そこは元・加賀藩前田家上屋敷の庭園「育徳園心字池」
通称:三四郎池と呼ばれる東京大学にある池は、「心」という字をかたどった「心字池」とのこと。夏目漱石の小説「三四郎」の主人公は、この池の麓に立ち止まり、あれこれ物語が始まります。
構内へは比較的自由に入ることでき、このアカデミックな雰囲気にそそられるますが、この池の雰囲気は大学構内という趣は少ない。やっぱり殿様の元庭園でしょうか。
もろもろ個人的な理由で文京区は長年(そして現在も)よく通っています。居住地杉並区の次に好きな区で、ここであれば住んでみたいと思わせる地域。今後も、当サイトのネタ探しも含め、あれこれ足を運びたいかなと。
加えて、しばらくがっつり漱石も読んでいきたい。
この写真にちなんで、こちらを紹介したい。
「三四郎」夏目漱石(新潮文庫)
長編小説前期3部作の第1作目「三四郎」
続くは「それから」と「門」らしいです。
妙な偏見に囚われたくないと、いまさらながら予習もなく読み始めてみました。漱石は「坊ちゃん」「我輩は猫である」しか読んでません。正直、読み始めはつかみ所を見つけられませんでした。
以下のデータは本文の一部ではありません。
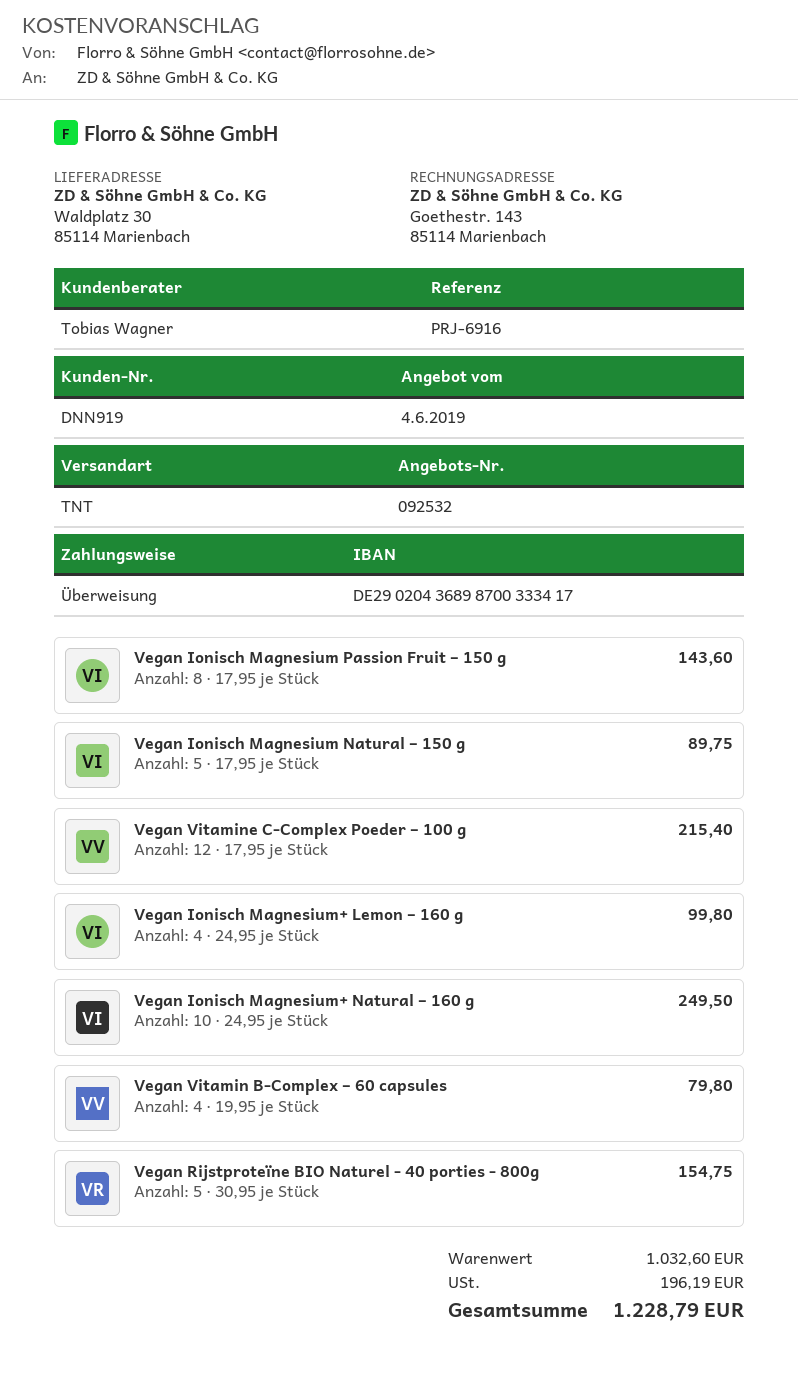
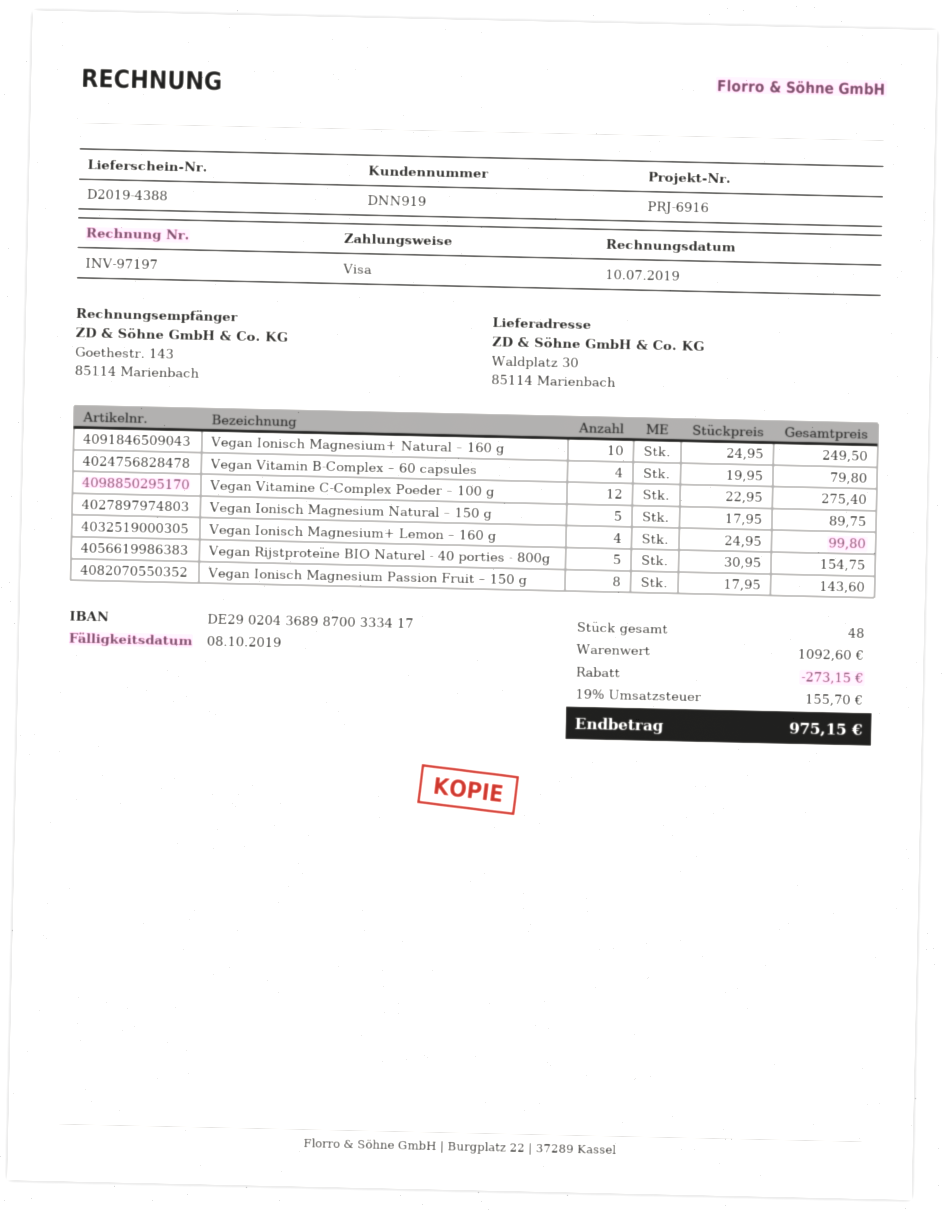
payment method: bank transfer -> Visa
Vegan Vitamine C-Complex Poeder – 100 g: 12 x 17.95 = 215.40 -> 12 x 22.95 = 275.40
subtotal: 1032.60 -> 1092.60
discount: none -> 273.15
tax: 196.19 -> 155.70
total: 1228.79 -> 975.15

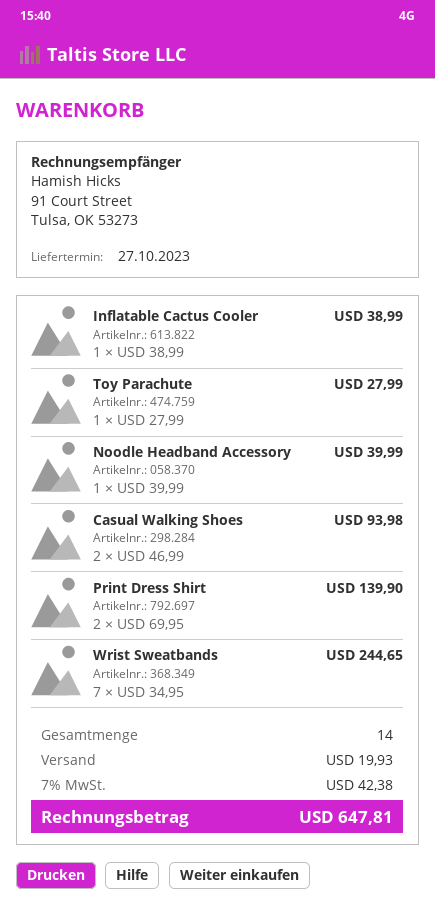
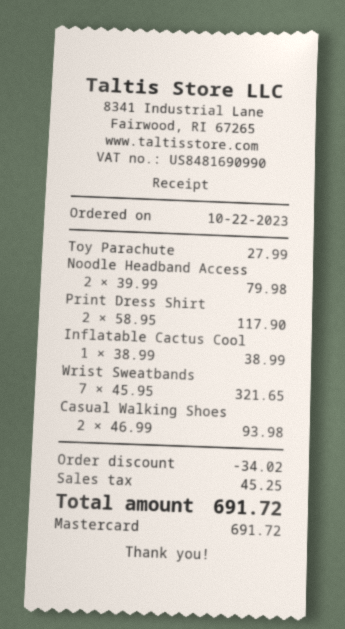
Noodle Headband Accessory: 1 x 39.99 = 39.99 -> 2 x 39.99 = 79.98
Print Dress Shirt: 2 x 69.95 = 139.90 -> 2 x 58.95 = 117.90
Wrist Sweatbands: 7 x 34.95 = 244.65 -> 7 x 45.95 = 321.65
discount: none -> 34.02
shipping: 19.93 -> none
tax: 42.38 -> 45.25
total: 647.81 -> 691.72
それでも、自分の若かりしき頃(大学卒業ごろかな)と比較し、思い当たる思いが出てきました。
三四郎には三つの世界が出来た。一つは遠くにある。(略)三四郎は脱ぎ棄てた過去を、この立退場の中へ封じ込めた。なつかしい母さえ此処に葬ったかと思うと、急に勿体なくなる。
自分にも、育った世界、働き始めた(職場)の世界、そして広がり始める友人関係の世界と、田舎から上京した三四郎のように世界が広がり始めたなああと。
第二の世界のうちには、苔の生えた煉瓦造りがある。(略)出れば出られる。然し折角解し掛けた趣味を思い切って捨てるのも残念だ。
意外だったのは、この小説、恋愛小説の側面も持ち合わせていたらしいところ。書きっぷりが地味なので、今ひとつ実感わかなかったけれど。
第三の世界は燦として春の如くうごいている。(略)この世界は三四郎に取って最も深厚な世界である。
そして、三四郎は早くも簡単に理想を結論づけてしまいます。
要するに、国から母を呼び寄せて、美しい細君を迎えて、そうして身を学問に委ねるに越した事はない。
しかし、小説だし、そう簡単にはハッピーエンドは訪れない。居心地が悪いながらも、広田という一見社会から遊離した人物に息抜きの関係を見出す。
三四郎が広田の家へ来るには色々な意味がある。一つは、この人の生活その他が普通のものと変わっている。ことに自分の性情とは全く容れない様な所がある。(略)次にこの人の前に出ると呑気になる。
ハッピーエンドな結末ではなく、どこかしら三四郎に課題を残すニュアンスで終わる。
(さすが?)漱石なのか、登場人物の言動一つ一つにそれなりの意味を含ませている部分に読み応えを感じた。今の時代と比較すると、現在でも「こういう性格の人物いるな」と共感を得ました。
正解や落ちがある話ではないが、色々な性格の人物が織りなす複雑で厄介な社会とどう向き合う?と頭を使う小説でした。漱石も、こんなことに頭を悩めれば、うつ病にも胃潰瘍にもなるかな、なんて。
それと、美術の展覧会に行った話があります。
長い間外国を旅行して歩いた兄妹の画が沢山ある。双方共同じ姓で、しかも一つ所に並べて掛けてある。美彌子はその一枚の前に留まった。
先日、この画家の展覧会を見てきたので紹介まで。兄妹というのは、兄は養子なので血の関係はなく、この2人は後に夫婦になってました。
結構、小説の舞台設定としてトレンディな話題も含まれています。さすが、アートにもアンテナ高い漱石です。